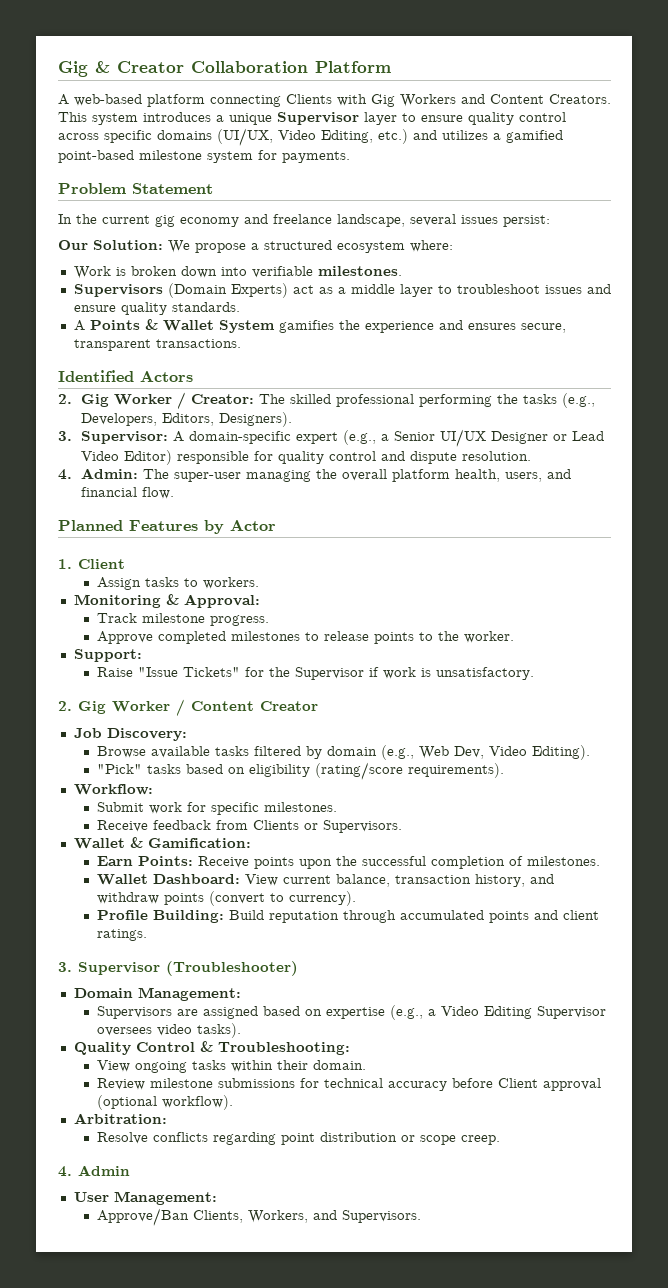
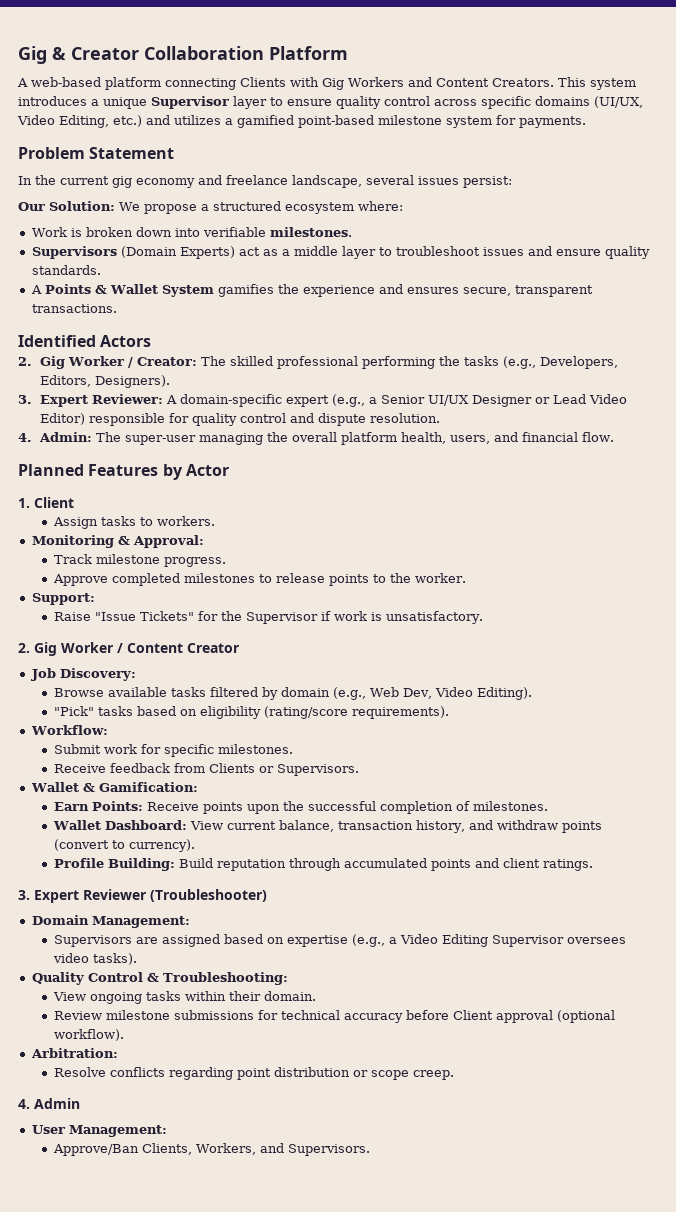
- 3. Supervisor: A domain-specific expert (e.g., a Senior UI/UX Designer or Lead Video Editor) responsible for quality control and dispute resolution.
+ 3. Expert Reviewer: A domain-specific expert (e.g., a Senior UI/UX Designer or Lead Video Editor) responsible for quality control and dispute resolution.
- 3. Supervisor (Troubleshooter)
+ 3. Expert Reviewer (Troubleshooter)

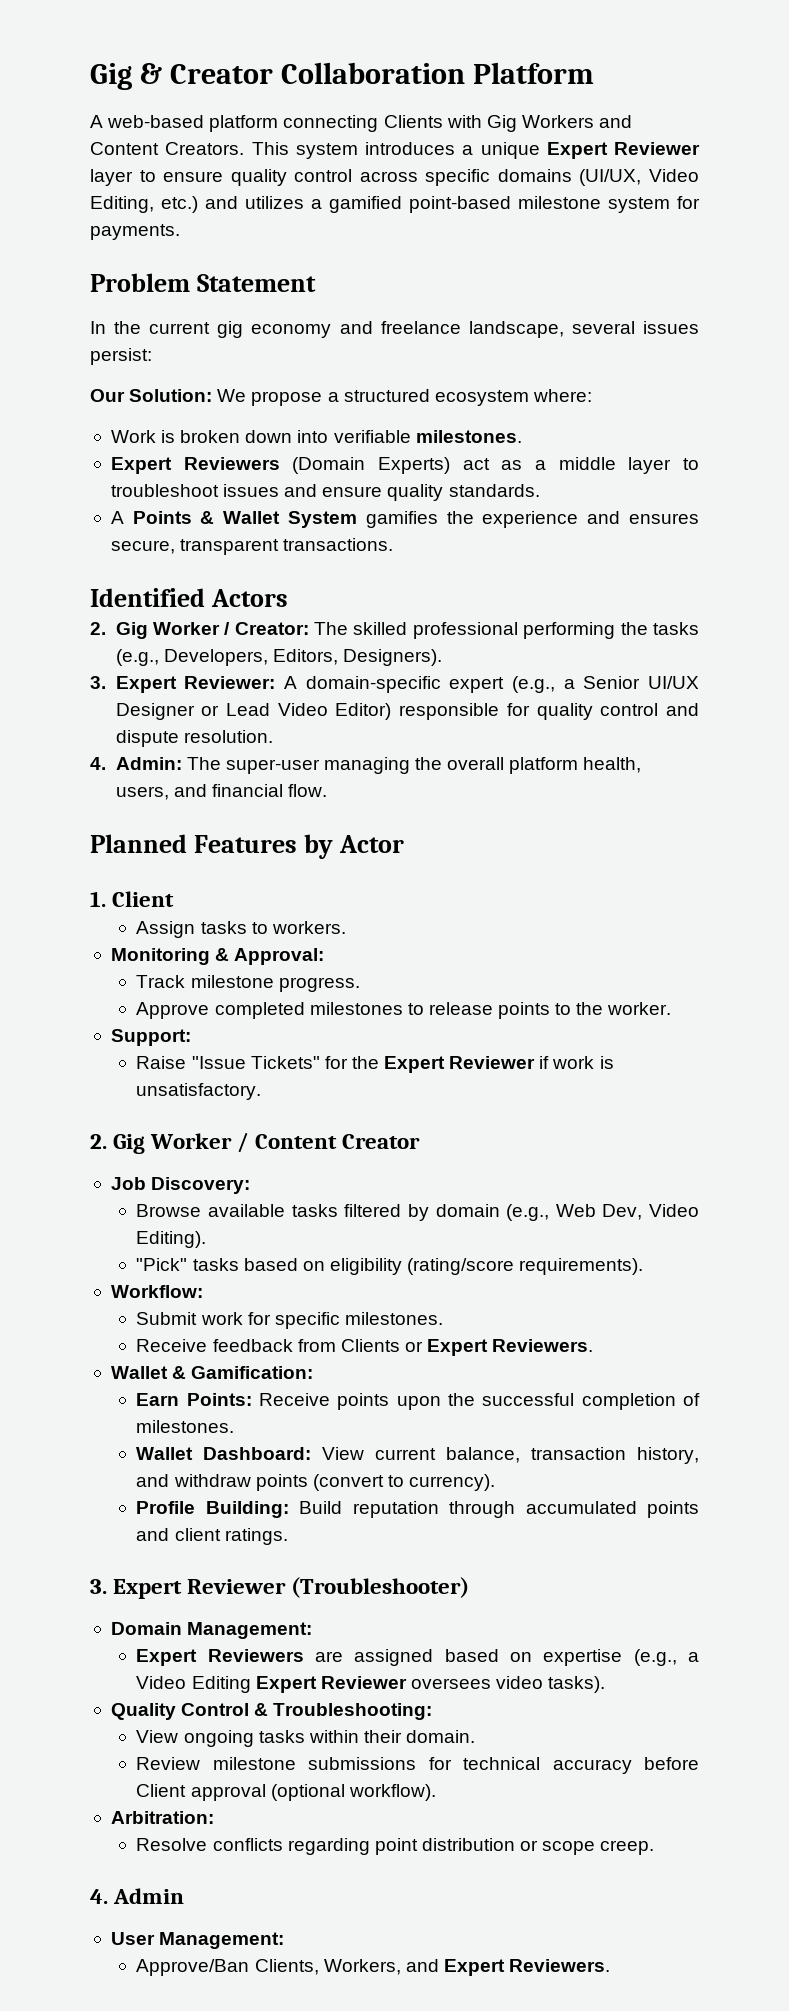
- This system introduces a unique Supervisor layer to ensure quality control across specific domains (UI/UX, Video Editing, etc.) and utilizes a gamified point-based milestone system for payments.
+ This system introduces a unique Expert Reviewer layer to ensure quality control across specific domains (UI/UX, Video Editing, etc.) and utilizes a gamified point-based milestone system for payments.
- Supervisors (Domain Experts) act as a middle layer to troubleshoot issues and ensure quality standards.
+ Expert Reviewers (Domain Experts) act as a middle layer to troubleshoot issues and ensure quality standards.
- Raise "Issue Tickets" for the Supervisor if work is unsatisfactory.
+ Raise "Issue Tickets" for the Expert Reviewer if work is unsatisfactory.
- Receive feedback from Clients or Supervisors.
+ Receive feedback from Clients or Expert Reviewers.
- Supervisors are assigned based on expertise (e.g., a Video Editing Supervisor oversees video tasks).
+ Expert Reviewers are assigned based on expertise (e.g., a Video Editing Expert Reviewer oversees video tasks).
- Approve/Ban Clients, Workers, and Supervisors.
+ Approve/Ban Clients, Workers, and Expert Reviewers.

########################################

Prompt
Copy out each line of the data that includes the string "responsible".

Answer to this task
- 3. Supervisor: A domain-specific expert (e.g., a Senior UI/UX Designer or Lead Video Editor) responsible for quality control and dispute resolution.
+ 3. Expert Reviewer: A domain-specific expert (e.g., a Senior UI/UX Designer or Lead Video Editor) responsible for quality control and dispute resolution.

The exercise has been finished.